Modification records
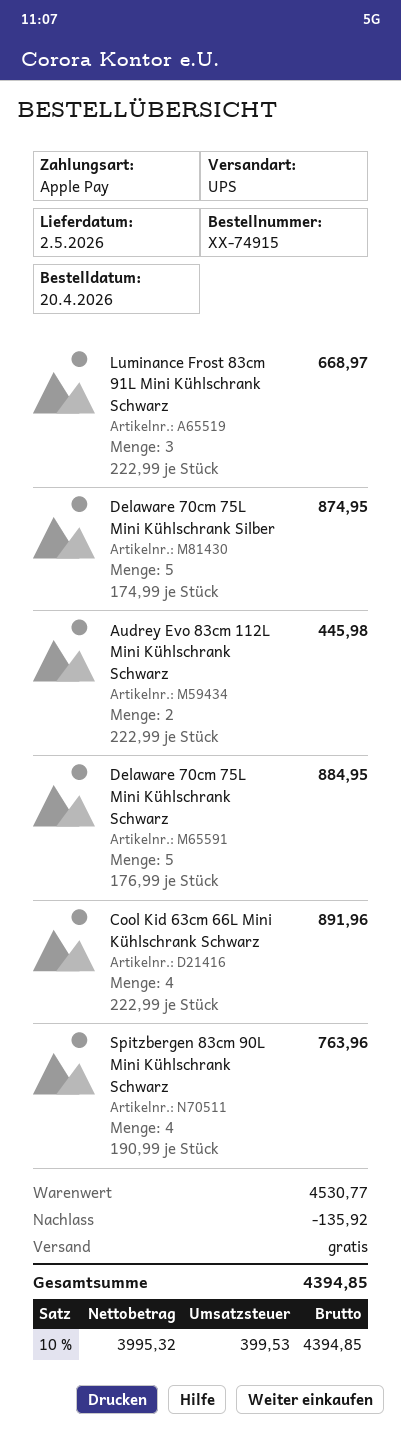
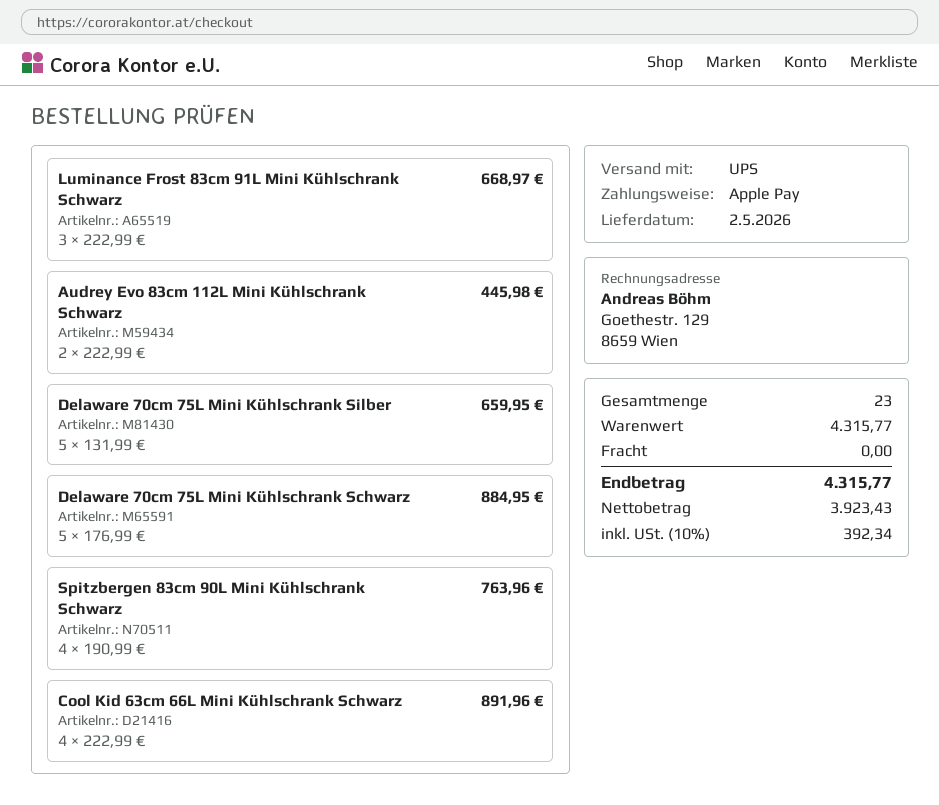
Delaware 70cm 75L Mini Kühlschrank Silber: 5 x 174.99 = 874.95 -> 5 x 131.99 = 659.95
subtotal: 4530.77 -> 4315.77
discount: 135.92 -> none
net: 3995.32 -> 3923.43
tax: 10% = 399.53 -> 10% = 392.34
total: 4394.85 -> 4315.77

## WHAT IS BEING ASKED
The data shown above must be printed again exactly, with no images included.

## ANSWER SPACE
Delaware 70cm 75L Mini Kühlschrank Silber: 5 x 174.99 = 874.95 -> 5 x 131.99 = 659.95
subtotal: 4530.77 -> 4315.77
discount: 135.92 -> none
net: 3995.32 -> 3923.43
tax: 10% = 399.53 -> 10% = 392.34
total: 4394.85 -> 4315.77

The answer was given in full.